[Required work]
Your answer must hold only the lines below from the line containing "chr1:15798197 | byse: 0.0068 -> 0.0072" through the line containing "Average | byse: 0.0066 -> 0.0067", each reproduced exactly.
• • • •
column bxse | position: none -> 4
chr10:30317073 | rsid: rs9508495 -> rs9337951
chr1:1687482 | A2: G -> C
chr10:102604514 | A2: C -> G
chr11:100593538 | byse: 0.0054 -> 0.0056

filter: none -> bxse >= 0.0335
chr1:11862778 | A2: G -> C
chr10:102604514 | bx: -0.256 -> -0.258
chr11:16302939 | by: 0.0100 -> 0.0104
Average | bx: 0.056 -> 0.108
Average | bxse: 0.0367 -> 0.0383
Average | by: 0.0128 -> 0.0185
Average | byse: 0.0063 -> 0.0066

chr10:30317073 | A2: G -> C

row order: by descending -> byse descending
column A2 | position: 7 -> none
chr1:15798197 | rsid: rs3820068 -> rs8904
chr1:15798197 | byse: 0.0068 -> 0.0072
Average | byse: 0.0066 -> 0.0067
• • • •
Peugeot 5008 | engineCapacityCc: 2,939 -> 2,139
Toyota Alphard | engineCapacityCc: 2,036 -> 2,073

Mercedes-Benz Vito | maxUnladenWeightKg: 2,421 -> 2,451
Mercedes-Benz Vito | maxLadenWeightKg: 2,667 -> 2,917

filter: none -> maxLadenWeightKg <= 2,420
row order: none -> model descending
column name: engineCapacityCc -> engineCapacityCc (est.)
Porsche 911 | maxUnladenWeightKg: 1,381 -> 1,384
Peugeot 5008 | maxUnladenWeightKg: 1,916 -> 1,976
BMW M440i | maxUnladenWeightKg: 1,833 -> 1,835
• • • •
[Your solution]
chr1:15798197 | byse: 0.0068 -> 0.0072
Average | byse: 0.0066 -> 0.0067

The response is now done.